Before being able to see anything we need to generate some trace by accessing our application one or more time.
> curl http://[External-IP]:80/productpage
Now, we can launch the jaeger dashboard to see the traces generated.
> istioctl dashboard jaeger
http://localhost:16686
Grafana
Grafana is an open source monitoring solution with an amazing community that provide all sort of ready to use dashboards.
Of course it’s possible to build are own as well.
> istioctl dashboard grafana
http://localhost:3000
On Grafana, we need to go to the dashboard menu and then inside the istio folder.

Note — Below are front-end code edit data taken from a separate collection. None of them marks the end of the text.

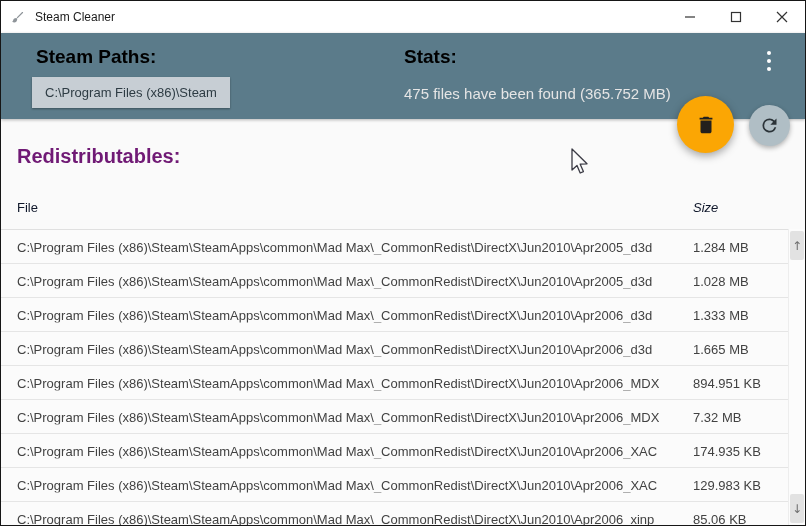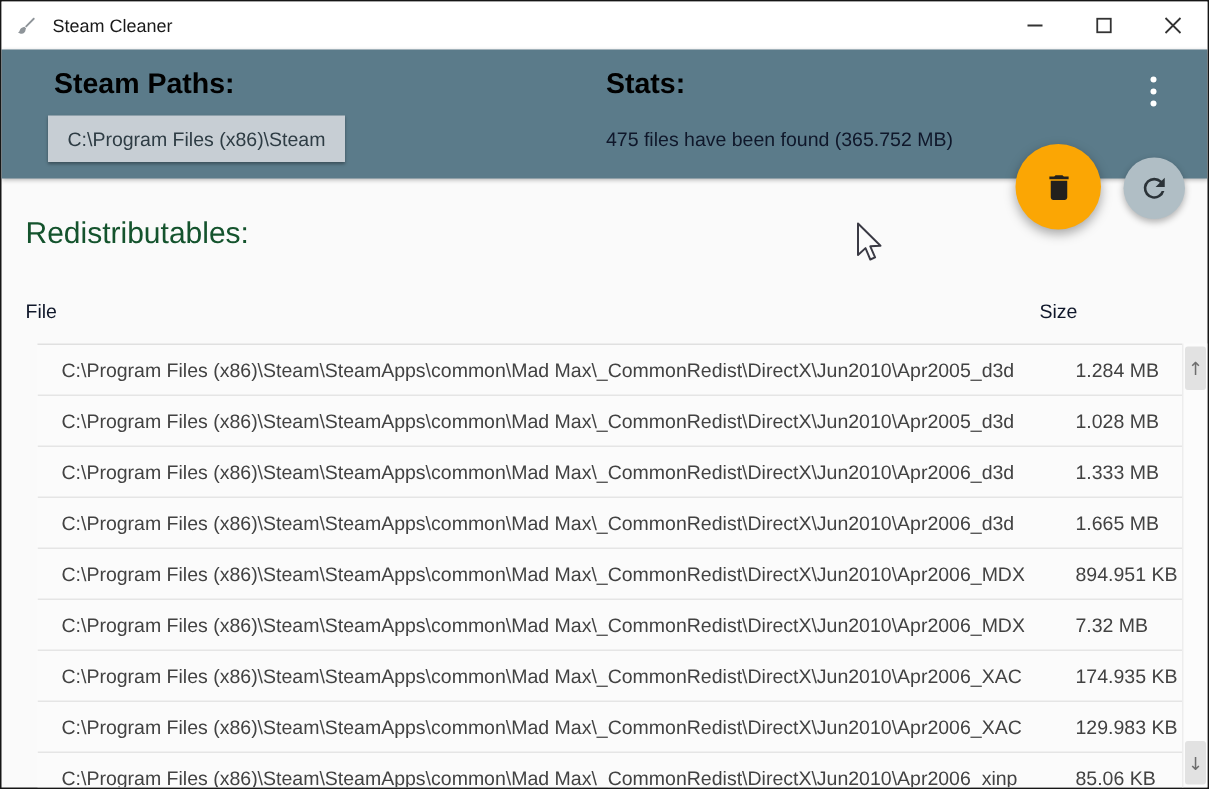--- a/index.html
+++ b/index.html
@@ -41,7 +41,7 @@
     font-family: "Liberation Sans", sans-serif;
     box-shadow: 0 1px 2px rgba(0,0,0,0.35);
   }
-  .stats-text { position: absolute; left: 403px; top: 52px; color: #0f172a; font-size: 13px; }
+  .stats-text { position: absolute; left: 403px; top: 52px; color: #e5e5e5; font-size: 15px; }
   .menu-btn {
     position: absolute; right: 26px; top: 12px; width: 20px; height: 32px;
     background: transparent; border: none;

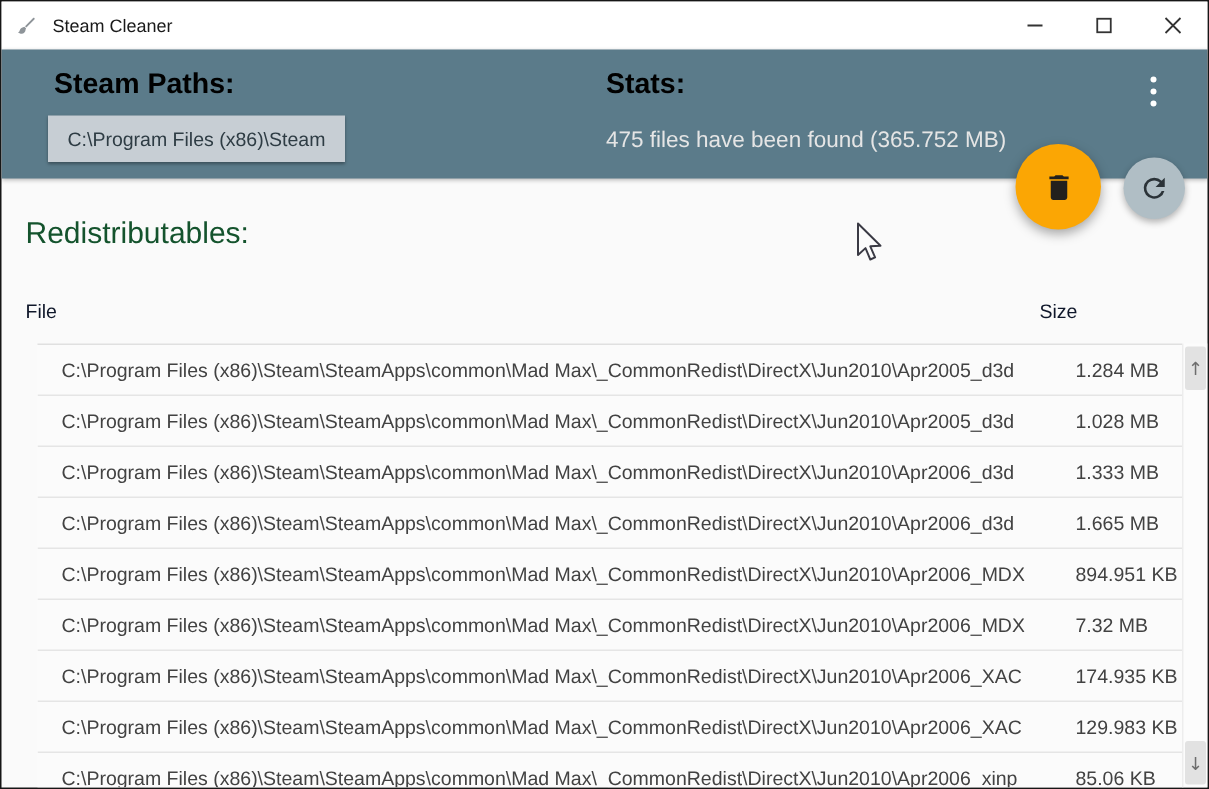--- a/index.html
+++ b/index.html
@@ -62,7 +62,7 @@
     display: flex; align-items: center; justify-content: center; z-index: 6;
   }
   
-  .section-heading { position: absolute; left: 16px; top: 144px; font-size: 20px; font-weight: normal; color: #14532d; }
+  .section-heading { position: absolute; left: 16px; top: 144px; font-size: 20px; font-weight: bold; color: #701a75; }
   .col-header { position: absolute; top: 199px; font-size: 13px; color: #0f172a; }
   .col-file { left: 16px; }
   .col-size { left: 692px; }

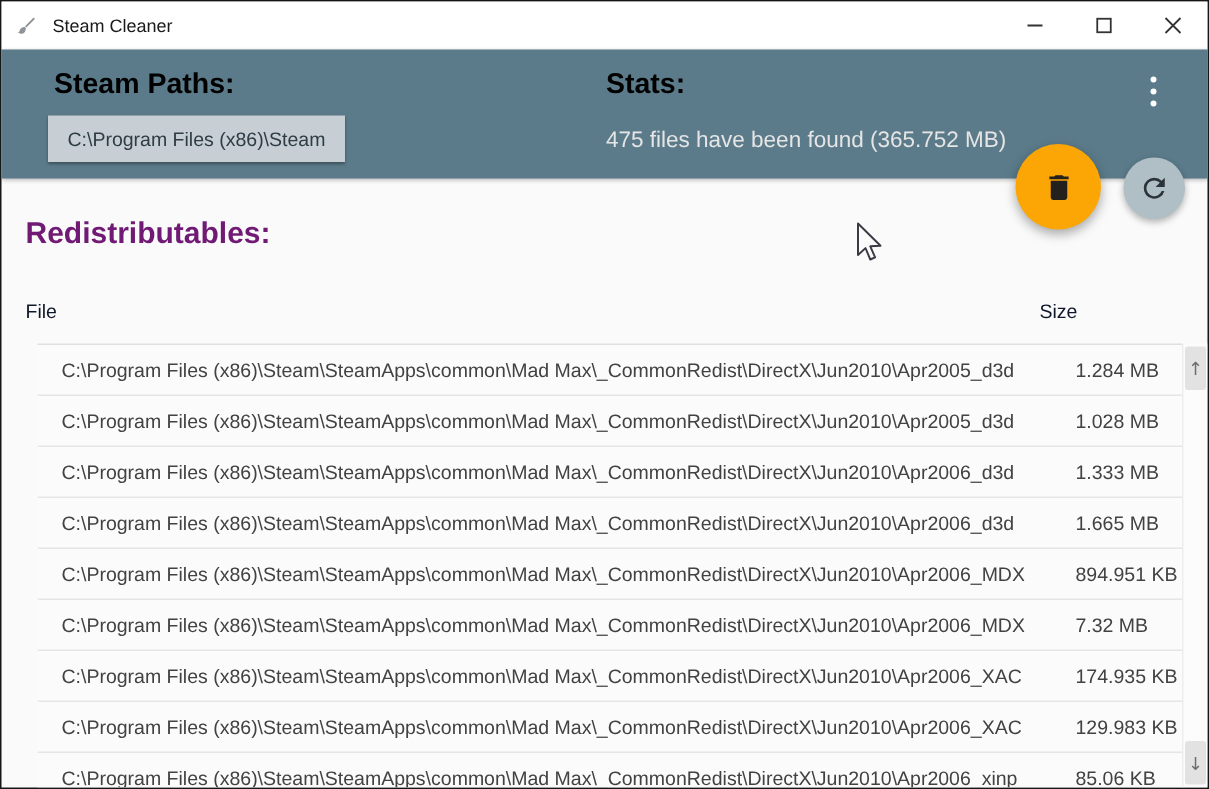--- a/index.html
+++ b/index.html
@@ -65,7 +65,7 @@
   .section-heading { position: absolute; left: 16px; top: 144px; font-size: 20px; font-weight: bold; color: #701a75; }
   .col-header { position: absolute; top: 199px; font-size: 13px; color: #0f172a; }
   .col-file { left: 16px; }
-  .col-size { left: 692px; }
+  .col-size { left: 692px; font-style: italic; }
   .rows {
     position: absolute; top: 228px; left: 0; right: 17px; bottom: 0;
     border-top: 1px solid #e0e0e0; overflow: hidden; background: #fbfbfb; margin-left: 24px;

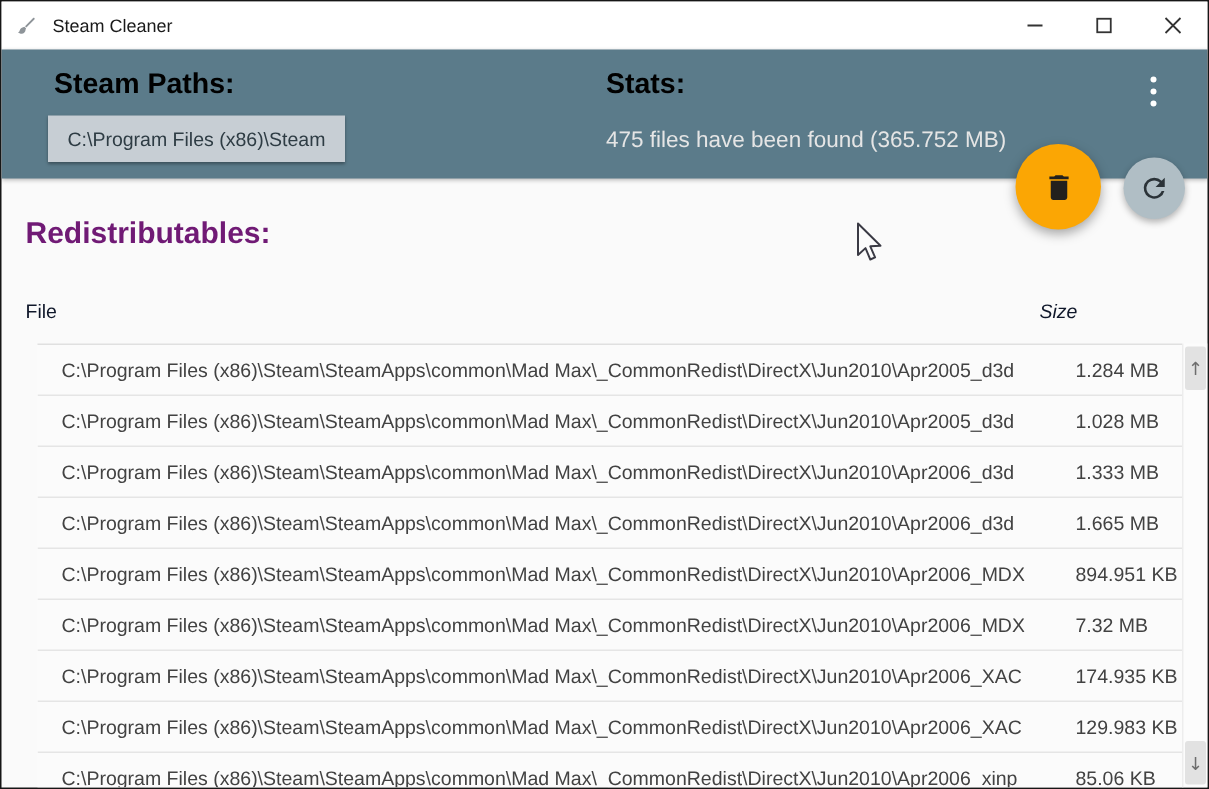--- a/index.html
+++ b/index.html
@@ -68,7 +68,7 @@
   .col-size { left: 692px; font-style: italic; }
   .rows {
     position: absolute; top: 228px; left: 0; right: 17px; bottom: 0;
-    border-top: 1px solid #e0e0e0; overflow: hidden; background: #fbfbfb; margin-left: 24px;
+    border-top: 1px solid #e0e0e0; overflow: hidden; background: #fbfbfb;
   }
   .row { position: relative; height: 34px; border-bottom: 1px solid #e5e5e5; }
   .cell { position: absolute; top: 50%; transform: translateY(-50%); font-size: 13px; color: #424242; white-space: nowrap; }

Let’s open the Istio Service Dashboard and select the productpage’s service.
Kiali
Kiali is an open source solution to observe microservices traffic flows inside a service mesh.
Let’s generate some traffic again and start the Kiali dashboard.
> curl http://[External-IP]:80/productpage
> istioctl dashboard kiali
http://localhost:20001/kiali
We need to go to the Graph menu and select our demo namespace in the dropdown list.
We can see the relationships between the service of the app and visualize the its traffic flow.
Cleaning up
> kubectl delete -f samples/addons
> istioctl uninstall --purge
> kubectl delete ns istio-system
> kubectl delete -f samples/bookinfo/platform/kube/bookinfo.yaml -n demo
Conclusion
Thanks to all resources provided by Istio, we are able to setup very quickly a demo of service mesh and experienced with it.